Computing joint entropy (in Python)

How I wrote a beautiful, general, and super fast joint entropy method (in Python).

def entropy(*X):
return = np.sum(-p * np.log2(p) if p > 0 else 0 for p in
    (np.mean(reduce(np.logical_and, (predictions == c for predictions, c in zip(X, classes))))
        for classes in itertools.product(*[set(x) for x in X])))

I started with the method to compute the entropy of a single variable. Input is a numpy array with discrete values (either integers or strings).

import numpy as np

def entropy(X):
    probs = [np.mean(X == c) for c in set(X)]
    return np.sum(-p * np.log2(p) for p in probs)

In my next version I extended it to compute the joint entropy of two variables:

def entropy(X, Y):
probs = []
for c1 in set(X):
    for c2 in set(Y):
        probs.append(np.mean(np.logical_and(X == c1, Y == c2)))

return np.sum(-p * np.log2(p) for p in probs)

Now wait a minute, it looks like we have a recursion here. I couldn’t stop myself of writing en extended general function to compute the joint entropy of n variables.

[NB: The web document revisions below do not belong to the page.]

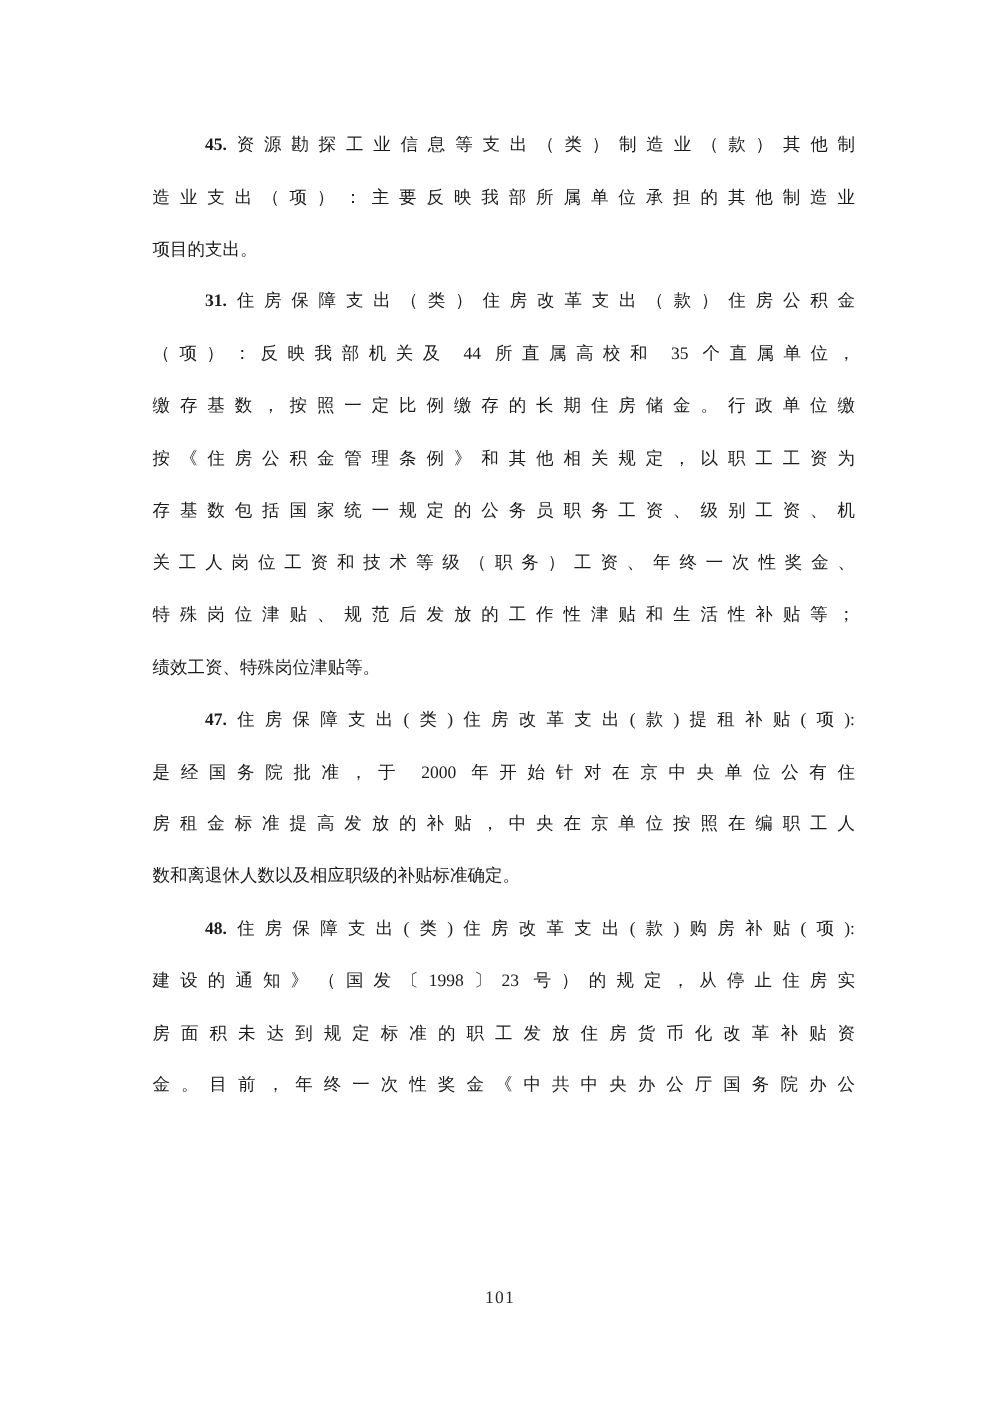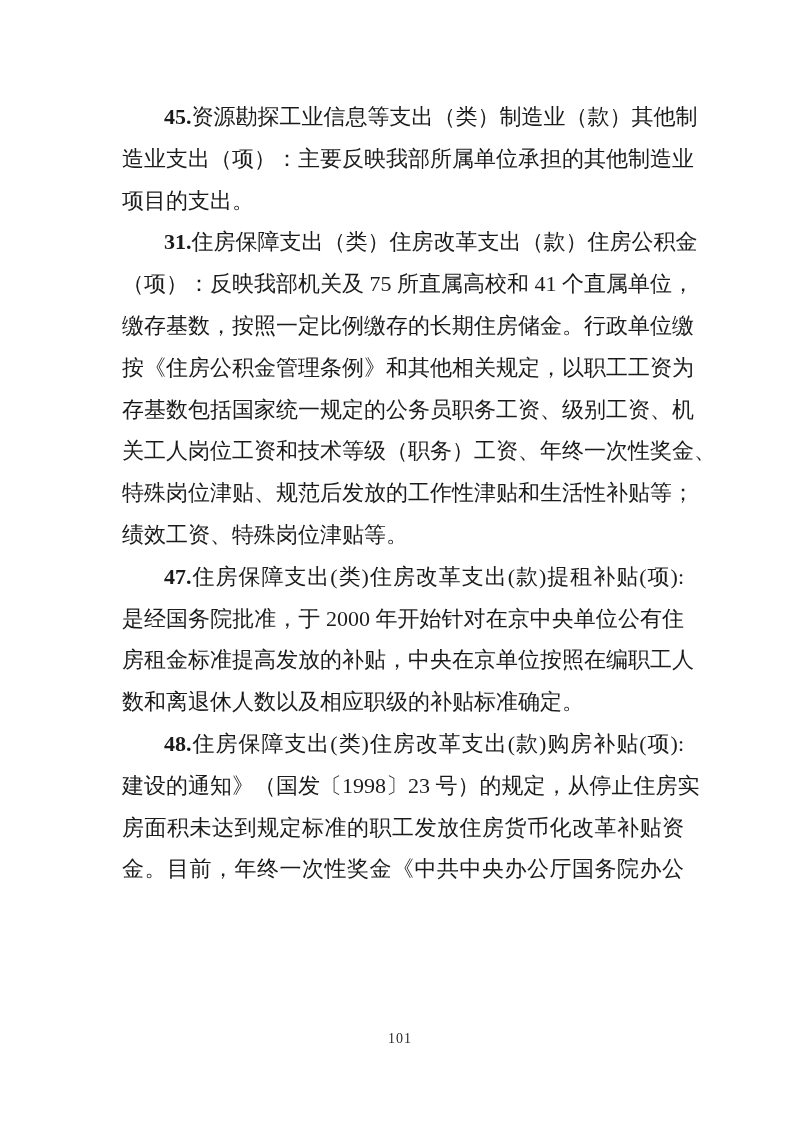--- a/index.html
+++ b/index.html
@@ -25,7 +25,7 @@
   .line {
     height: 41.8px;
     line-height: 41.8px;
-    font-size: 22px;
+    font-size: 14px;
     white-space: nowrap;
     text-align: justify;
     text-align-last: justify;

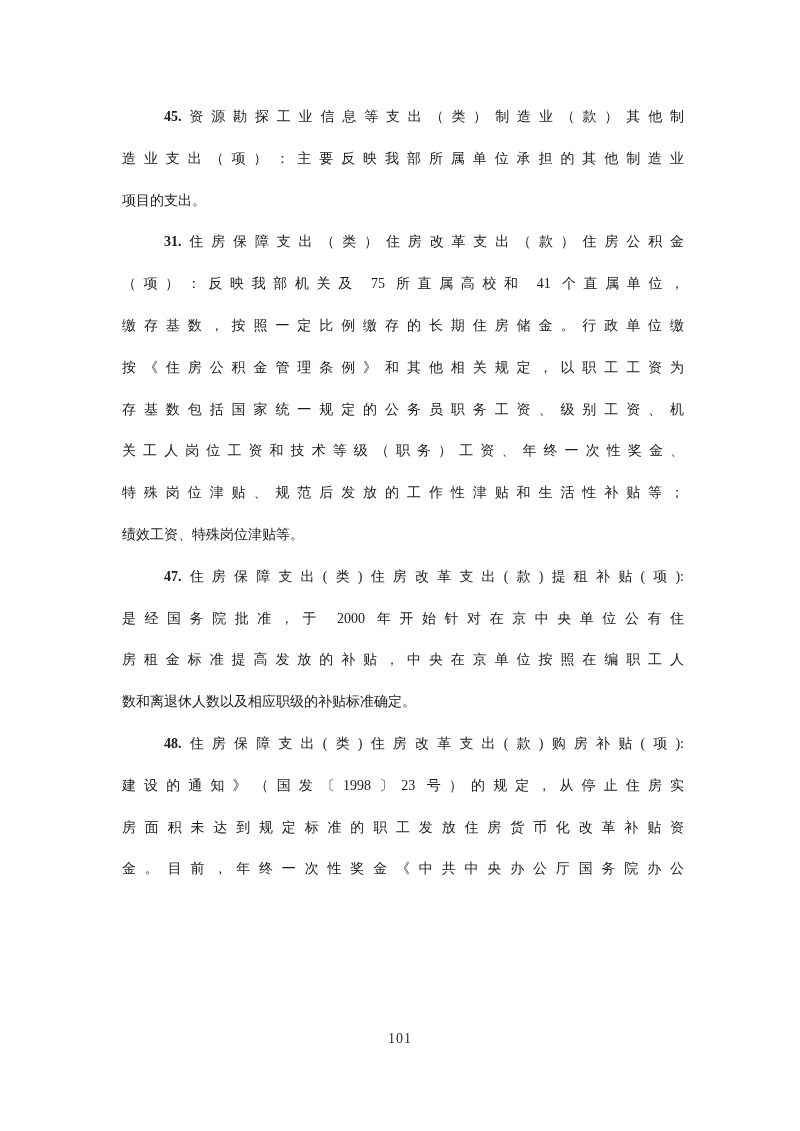--- a/index.html
+++ b/index.html
@@ -63,7 +63,7 @@
       <div class="line">造业支出（项）：主要反映我部所属单位承担的其他制造业</div>
       <div class="line plain">项目的支出。</div>
       <div class="line indent"><span class="num">31.</span>住房保障支出（类）住房改革支出（款）住房公积金</div>
-      <div class="line">（项）：反映我部机关及 75 所直属高校和 41 个直属单位，</div>
+      <div class="line">（项）：反映我部机关及 44 所直属高校和 35 个直属单位，</div>
       <div class="line">缴存基数，按照一定比例缴存的长期住房储金。行政单位缴</div>
       <div class="line">按《住房公积金管理条例》和其他相关规定，以职工工资为</div>
       <div class="line">存基数包括国家统一规定的公务员职务工资、级别工资、机</div>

def entropy(*X, **kwargs):
    predictions = parse_arg(X[0])
    H = kwargs["H"] if "H" in kwargs else 0
    v = kwargs["v"] if "v" in kwargs else np.array([True] * len(predictions))

    for c in set(predictions):
        if len(X) > 1:
            H = entropy(*X[1:], v=np.logical_and(v, predictions == c), H=H)
        else:
            p = np.mean(np.logical_and(v, predictions == c))
            H += -p * np.log2(p) if p > 0 else 0
    return H

It was the ugliest recursive function I’ve ever written. I couldn’t stop coding, I was hooked. Besides, this method was slow as hell and I need a faster version for my reasearch. I need my data tommorow, not next month. I googled if Python has something that would help me deal with the recursive part. I fould this great method: itertools.product, I’s just what we need. It takes lists and returns a cartesian product of their values. It’s the “nested for loops” in one function.

def entropy(*X):
    n_insctances = len(X[0])
    H = 0
    for classes in itertools.product(*[set(x) for x in X]):
        v = np.array([True] * n_insctances)
        for predictions, c in zip(X, classes):
            v = np.logical_and(v, predictions == c)
        p = np.mean(v)
        H += -p * np.log2(p) if p > 0 else 0
    return H

No resursion, but still slow. It’s time to rewrite loops to the Python-like style. As a sharp eye has already noticed, the second for loop with the np.logical_and inside is perfect for the reduce method.

def entropy(*X):
    n_insctances = len(X[0])
    H = 0
    for classes in itertools.product(*[set(x) for x in X]):
        v = reduce(np.logical_and, (predictions, c for predictions, c in zip(X, classes)))
        p = np.mean(v)
        H += -p * np.log2(p) if p > 0 else 0
    return H

Now, we have to remove just one more list comprehension and we have a beautiful, general, and super fast joint etropy method.

def entropy(*X):
    return = np.sum(-p * np.log2(p) if p > 0 else 0 for p in
        (np.mean(reduce(np.logical_and, (predictions == c for predictions, c in zip(X, classes))))
            for classes in itertools.product(*[set(x) for x in X])))